• Records for this task:
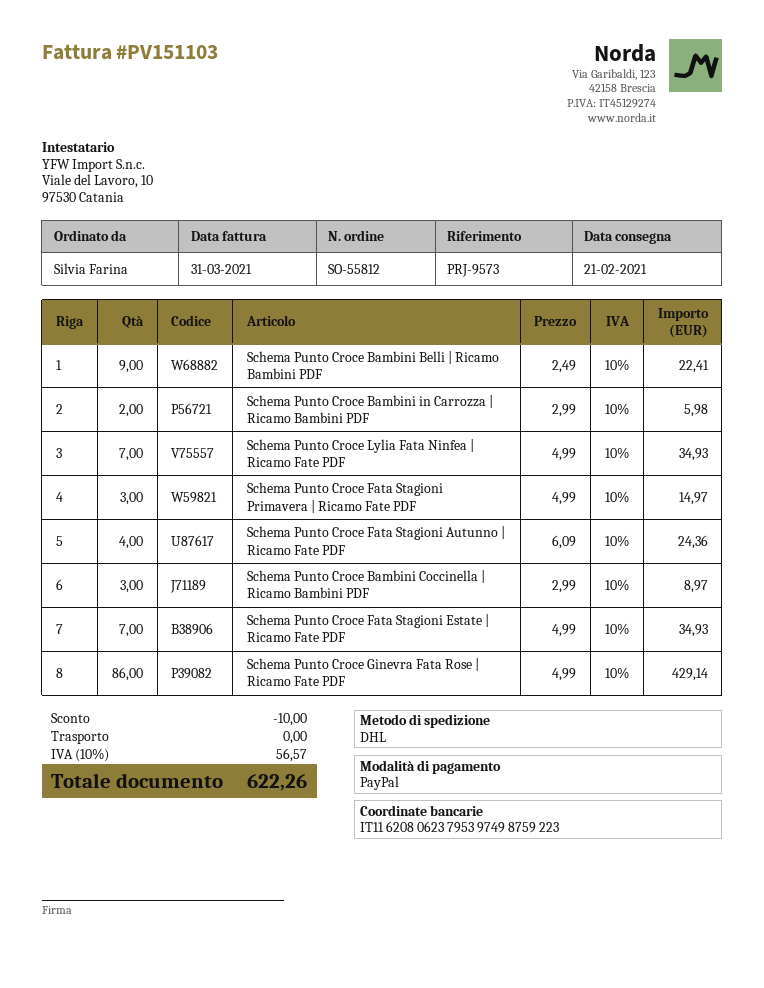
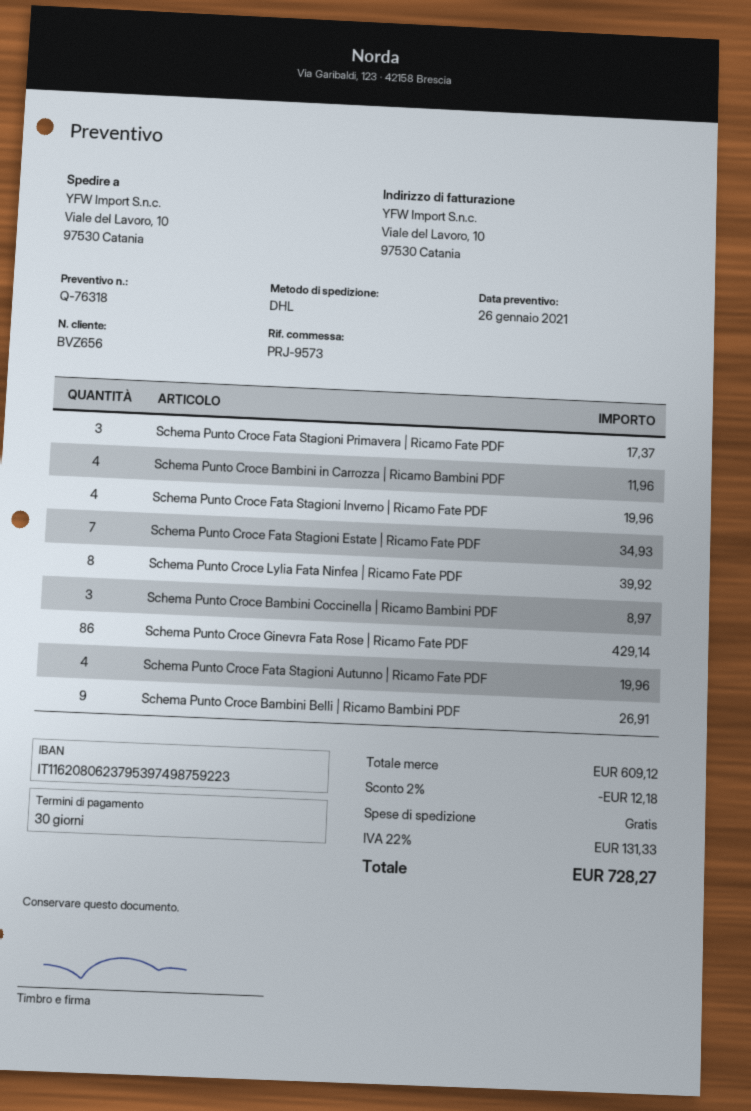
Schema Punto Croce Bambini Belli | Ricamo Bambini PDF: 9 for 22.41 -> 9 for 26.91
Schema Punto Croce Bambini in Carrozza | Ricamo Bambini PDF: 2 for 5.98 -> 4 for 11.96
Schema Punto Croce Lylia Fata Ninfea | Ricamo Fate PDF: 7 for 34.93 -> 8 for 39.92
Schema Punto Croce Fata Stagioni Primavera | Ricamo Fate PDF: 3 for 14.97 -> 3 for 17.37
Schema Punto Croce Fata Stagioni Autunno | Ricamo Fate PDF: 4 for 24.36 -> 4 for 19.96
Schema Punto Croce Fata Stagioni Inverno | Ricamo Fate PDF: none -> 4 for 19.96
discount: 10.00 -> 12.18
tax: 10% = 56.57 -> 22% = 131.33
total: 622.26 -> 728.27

• Exercise instructions: Those lines of the records that contain the string "Bambini" should be identified and copied.

• Exercise output:
Schema Punto Croce Bambini Belli | Ricamo Bambini PDF: 9 for 22.41 -> 9 for 26.91
Schema Punto Croce Bambini in Carrozza | Ricamo Bambini PDF: 2 for 5.98 -> 4 for 11.96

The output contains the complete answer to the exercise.